It is rather apparent
that the core of the Hebraic cultural realty, the slang,
the food, the blue sky, the sea, the desert, the spring
and the autumn, the hills and the valleys, the olive
trees, all belong to the land (Palestine) rather than the
swelling apartheid State that seized it momentarily
(Israel).
What could the
Israelis do to escape their fragmented unauthentic
reality in which everything that may look like 'home'
actually belongs to those 'other people'?
Those who visit Israel
learn the answer just a few minutes after they land in
Tel Aviv: cosmopolitanism and Western liberal glamour is
the Israeli answer.

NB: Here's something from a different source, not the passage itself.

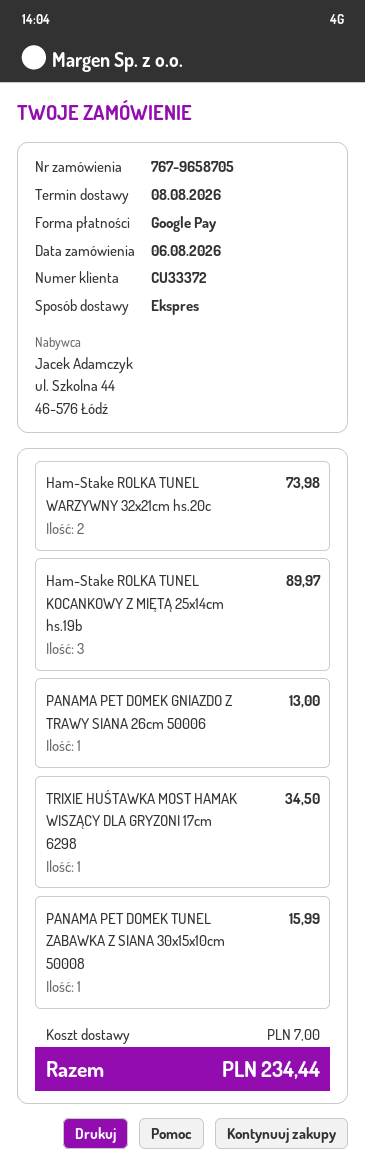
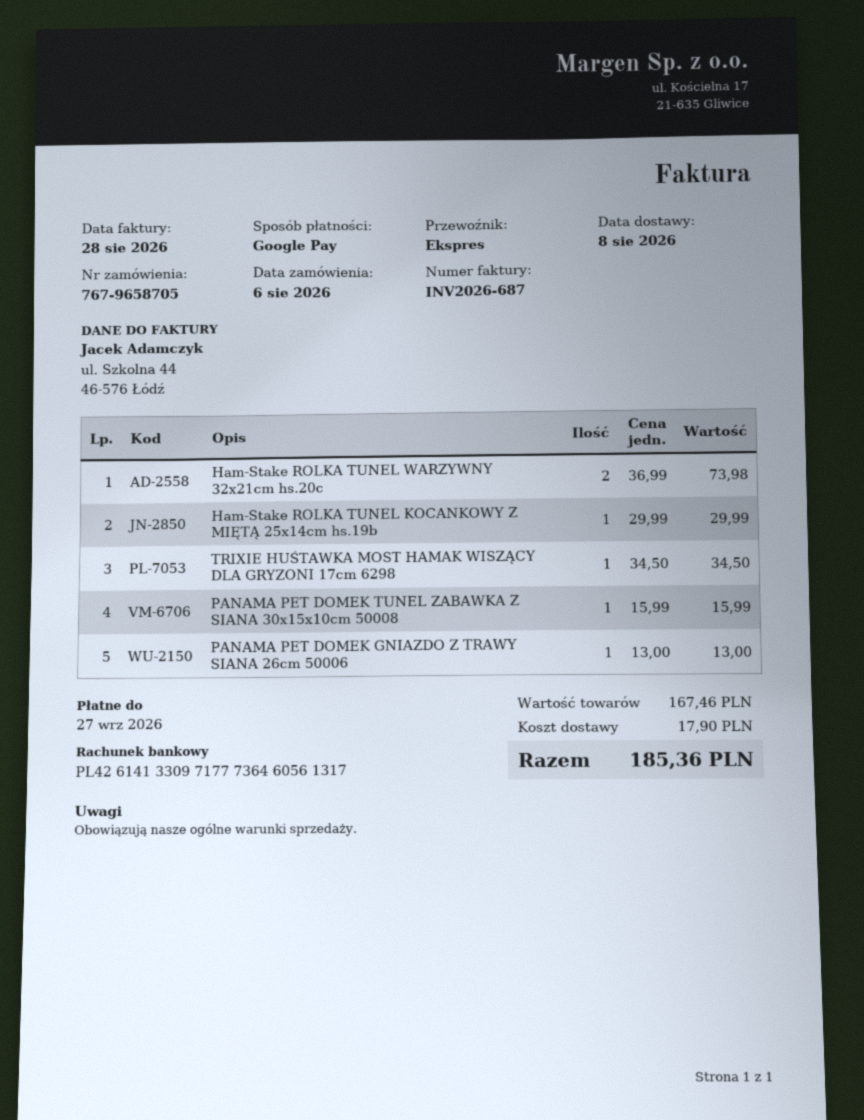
Ham-Stake ROLKA TUNEL KOCANKOWY Z MIĘTĄ 25x14cm hs.19b: 3 for 89.97 -> 1 for 29.99
shipping: 7.00 -> 17.90
total: 234.44 -> 185.36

The Israelis deal with their hopeless
craving for authenticity by multiplying the symptoms of
their inherent detachment.
New visitors to Tel
Aviv are occasionally astonished by the cultural multiple
choice the town is there to offer. Tel Aviv is indeed one
of the most ?open? cities in the world. You can find
every Western fashion brand and American food chain
there. Every rock star and pop act integrates Israel into
its world tour schedule. In some of Tel Aviv's leading
restaurants you can have Sushi for a starter, Hungarian
Goulash as a secondo, French entrecote for the
main course and Baklava for desert. I learned recently
that Tel Aviv is not only a 'sex attraction' but as well
the next ?gay capital
of the world?.
This is indeed very encouraging to learn that in between
the humus and the falafel the Tzabar can grab a sashimi
and indulge in some highly advanced socio-erotic activity
according to his very personal choice. This may as well
be the ultimate form of freedom that the 'Jews-only
State' can offer: cosmopolitanism soaked in some advanced
Western libidinal liberalism.
Yet, Israel, the
libidinal, liberal, 'only democracy in the Middle East'
is engaged as well in some very different sinister
practices. In spite of the Israelis embodying the
ultimate manifestation of Western broadmindedness, in
spite of their 'culinary openness', they are also
starving millions of human beings to death, namely the
Palestinian people. In spite of the fact that the
Israelis invested some real effort into turning Tel Aviv,
their cultural capital, into a 'town with no boundaries',
Gaza City is a now a boundary with no town. It is a huge
concentration camp, held back by repeated curfews and
shattered by constant artillery barrages and military
raids. Israel has turned Palestinian towns into large
urban prisons that are surrounded by barbed wire,
watchtowers and guard posts.
We are left to ask
ourselves, how is it that the people who are so immersed
in 'cosmopolitanism', 'multi-culturalism' and Western
liberal ideology are so sinister towards the indigenous
population of the land? How should we fit the exclusive
inclination towards segregation reflected by a gigantic
apartheid wall together with the liberal self-image
peppered with 'culinary openness'? How do we fit the
devious tactics employed against the Palestinians
together with the poetic Israeli self-image of being an
enlightened humanist nation? How do we fit the 'Israeli
Shalom seeking' together with 'security walls'?
We may have to admit
that we are dealing here with a severe form of
fragmentation that is on the verge of collective
Schizophrenia. I would argue that here we are confronting
an inevitable collision between 'Memory' and 'Nostalgia'.
Memory is realised as
the ability to store, retain and retrieve information.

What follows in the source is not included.